Artículo publicado en el periódico Milenio, el día 23 de diciembre del 2020.
Sergio López Ayllón y Javier Martín Reyes
La azarosa evolución del sistema electoral mexicano generó un peculiar diseño institucional. La organización de las elecciones quedó en manos de un órgano constitucional autónomo, el Instituto Nacional Electoral (INE). Y, para garantizar tanto derechos políticos como la constitucionalidad de sus actuaciones, se creó una jurisdicción especializada cuya última instancia es la Sala Superior del Tribunal Electoral del Poder Judicial de la Federación (TEPJF), una “corte suprema” en materia electoral.
Este diseño tiene sus pros y sus contras. Una jurisdicción separada de la ordinaria puede ser una buena idea para generar certidumbre en las reglas del juego. Pero también sucede que, justamente por su carácter especializado, estos tribunales pueden ser poco deferentes y caer en la tentación de suplantar las decisiones del órgano técnico. Si a ello sumamos que la materia electoral es el lugar de encuentro privilegiado entre el derecho y la política, la tentación de decidir con base en razones políticas (y no jurídicas) es mayor.
La historia del TEPJF ilustra bien estas tensiones. Así lo han documentado dos obras académicas: Democracia sin garantes (2009) que muestra cómo los jueces electorales pusieron en jaque aspectos medulares de la reforma constitucional de 2007 (http://ru.juridicas.unam.mx/xmlui/handle/123456789/11589), mientras que La (in)justicia electoral a examen (2016) puso la lupa en sentencias que debilitaron y pusieron en riesgo al entramado electoral (http://ru.juridicas.unam.mx/xmlui/handle/123456789/13132).
Lamentablemente, la situación se ha agravado durante los últimos años. A partir de la integración de 2016, la Sala Superior ha dictado sentencias insostenibles en términos jurídicos y que —por casualidad o causalidad— suelen beneficiar a los partidos mayoritarios.

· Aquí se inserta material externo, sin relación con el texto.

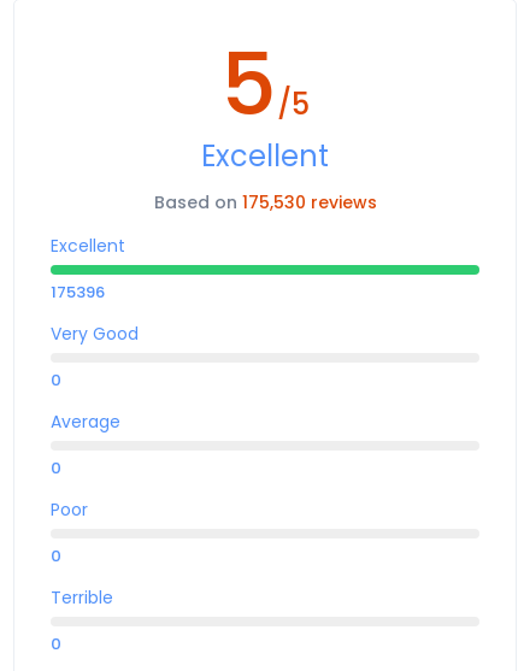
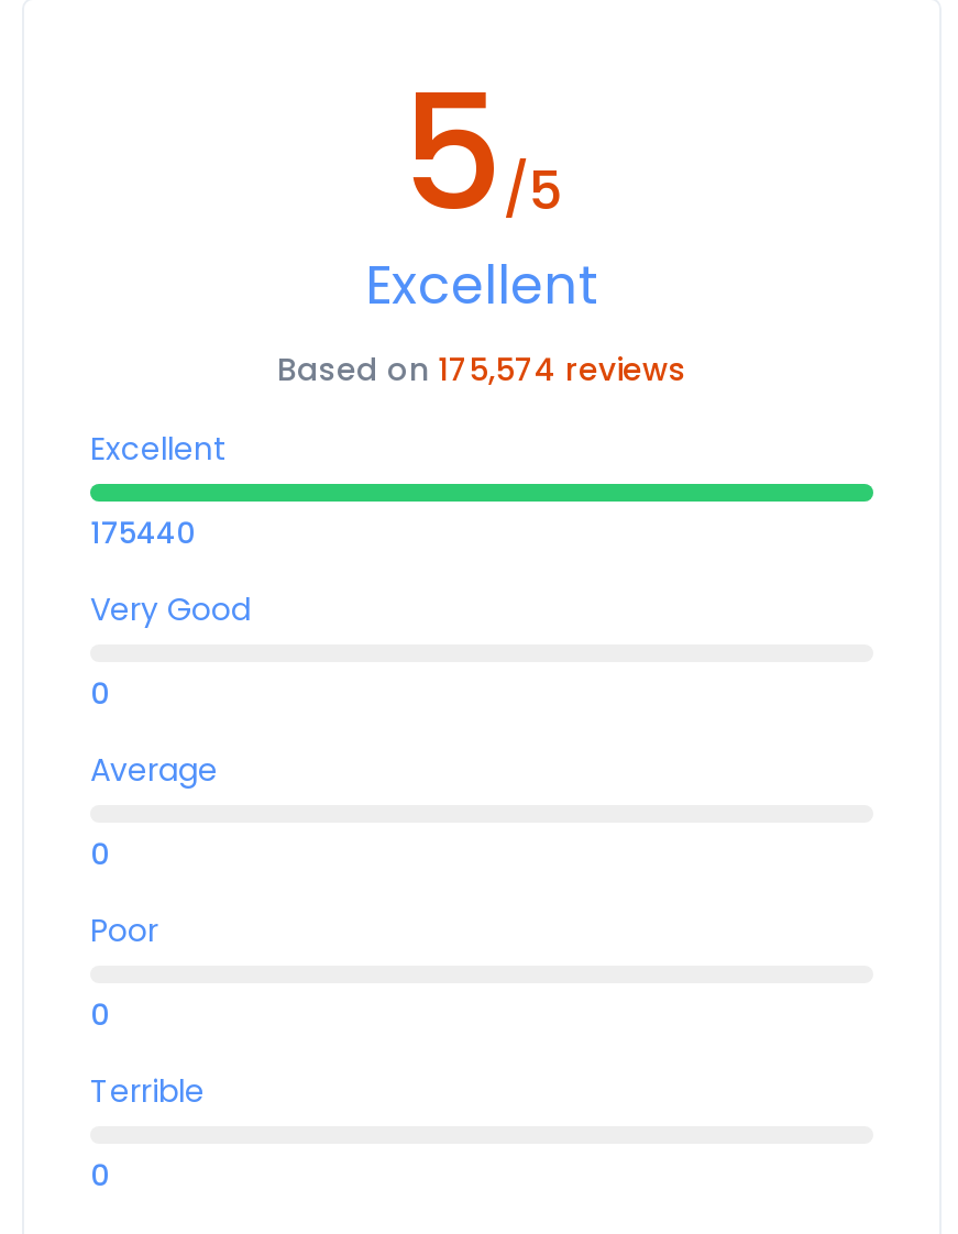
[154,190,376,214] Based on 175,530 reviews -> [277,348,686,392] Based on 175,574 reviews
[51,281,105,304] 175396 -> [90,513,196,554] 175440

Así, la justicia electoral se ha comportado como agente del poder en turno.
Los jueces electorales que subieron a El Bronco a la boleta, que se negaron a anular la elección de Coahuila y que echaron por tierra los lineamientos de cancha pareja son los mismos que, después de la elección de 2018, invalidaron la multa millonaria del #Morenagate, que han permitido la intervención de López Obrador en las elecciones, que fueron incapaces de definir con claridad las reglas de paridad de género y que aplicaron criterios inconsistentes para dejar fuera a México Libre y para otorgar el registro a los nuevos aliados de Morena.
Lo más preocupante es, sin duda, el futuro. En 2021 tendremos el proceso electoral más grande en la historia de la democracia mexicana. Y, por desgracia, llegaremos a esta cita con un Tribunal Electoral en el que la línea política ha desplazado a la racionalidad jurídica. Si no se corrige el rumbo, podríamos estar en el umbral de un desastre electoral de proporciones mayúsculas.